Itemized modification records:

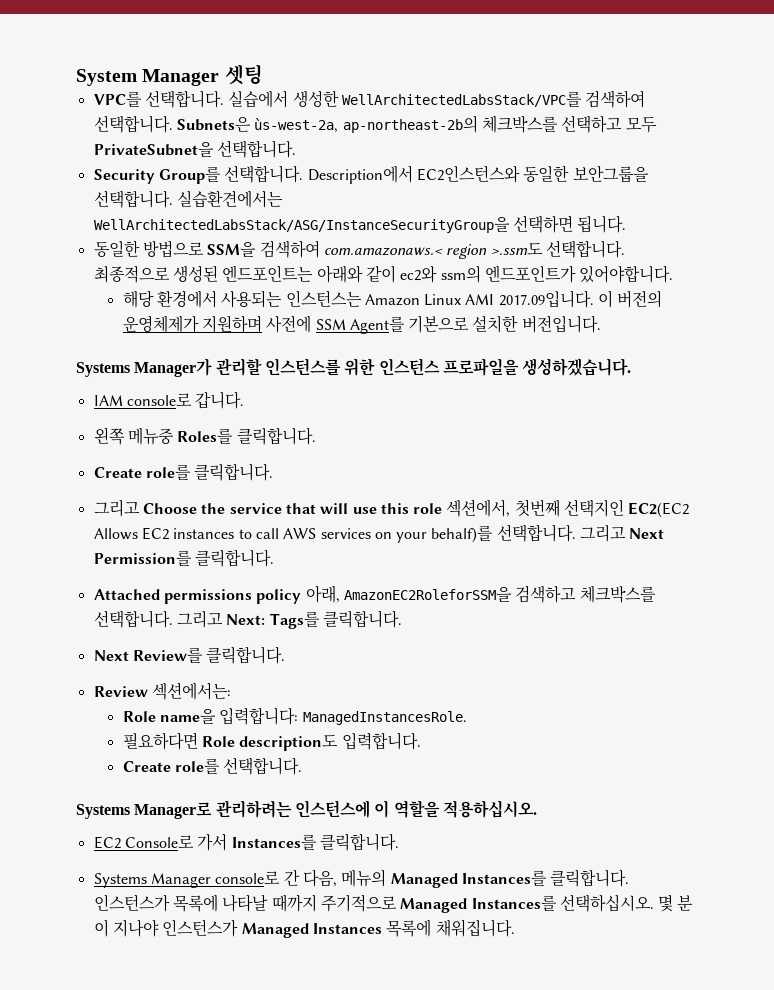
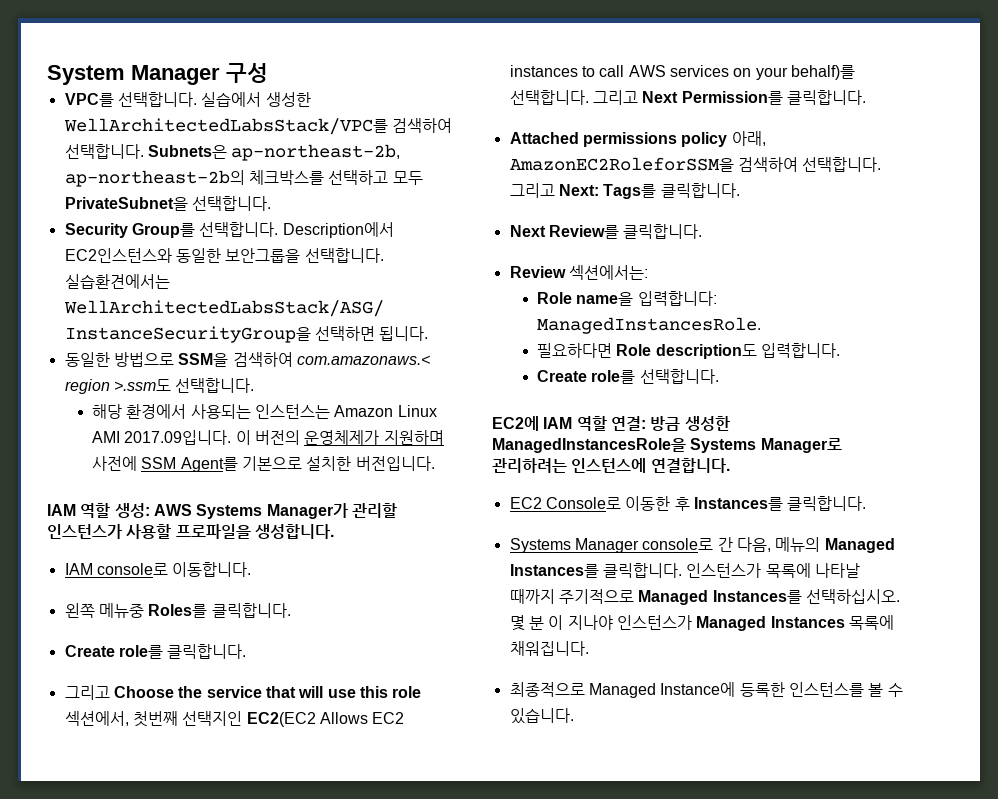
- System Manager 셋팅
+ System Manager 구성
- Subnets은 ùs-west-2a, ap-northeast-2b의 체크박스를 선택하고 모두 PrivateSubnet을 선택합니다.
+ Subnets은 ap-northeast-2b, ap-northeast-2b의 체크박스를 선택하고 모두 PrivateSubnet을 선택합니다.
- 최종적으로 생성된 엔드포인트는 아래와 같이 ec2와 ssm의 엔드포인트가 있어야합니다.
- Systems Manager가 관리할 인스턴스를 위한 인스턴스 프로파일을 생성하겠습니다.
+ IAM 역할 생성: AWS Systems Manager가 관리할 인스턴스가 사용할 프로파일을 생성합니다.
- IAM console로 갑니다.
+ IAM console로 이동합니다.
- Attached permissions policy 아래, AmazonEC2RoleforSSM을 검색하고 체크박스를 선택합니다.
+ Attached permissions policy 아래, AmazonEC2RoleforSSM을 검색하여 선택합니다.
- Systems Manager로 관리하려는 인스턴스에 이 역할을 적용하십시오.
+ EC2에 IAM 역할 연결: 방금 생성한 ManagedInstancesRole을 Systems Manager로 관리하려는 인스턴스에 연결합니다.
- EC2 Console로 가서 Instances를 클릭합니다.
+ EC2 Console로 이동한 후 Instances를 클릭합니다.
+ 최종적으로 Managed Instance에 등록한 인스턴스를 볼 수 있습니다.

TASK PROMPT: The data must be reproduced exactly, and no picture may appear in the copy.

ANSWER TO THE EXERCISE:
- System Manager 셋팅
+ System Manager 구성
- Subnets은 ùs-west-2a, ap-northeast-2b의 체크박스를 선택하고 모두 PrivateSubnet을 선택합니다.
+ Subnets은 ap-northeast-2b, ap-northeast-2b의 체크박스를 선택하고 모두 PrivateSubnet을 선택합니다.
- 최종적으로 생성된 엔드포인트는 아래와 같이 ec2와 ssm의 엔드포인트가 있어야합니다.
- Systems Manager가 관리할 인스턴스를 위한 인스턴스 프로파일을 생성하겠습니다.
+ IAM 역할 생성: AWS Systems Manager가 관리할 인스턴스가 사용할 프로파일을 생성합니다.
- IAM console로 갑니다.
+ IAM console로 이동합니다.
- Attached permissions policy 아래, AmazonEC2RoleforSSM을 검색하고 체크박스를 선택합니다.
+ Attached permissions policy 아래, AmazonEC2RoleforSSM을 검색하여 선택합니다.
- Systems Manager로 관리하려는 인스턴스에 이 역할을 적용하십시오.
+ EC2에 IAM 역할 연결: 방금 생성한 ManagedInstancesRole을 Systems Manager로 관리하려는 인스턴스에 연결합니다.
- EC2 Console로 가서 Instances를 클릭합니다.
+ EC2 Console로 이동한 후 Instances를 클릭합니다.
+ 최종적으로 Managed Instance에 등록한 인스턴스를 볼 수 있습니다.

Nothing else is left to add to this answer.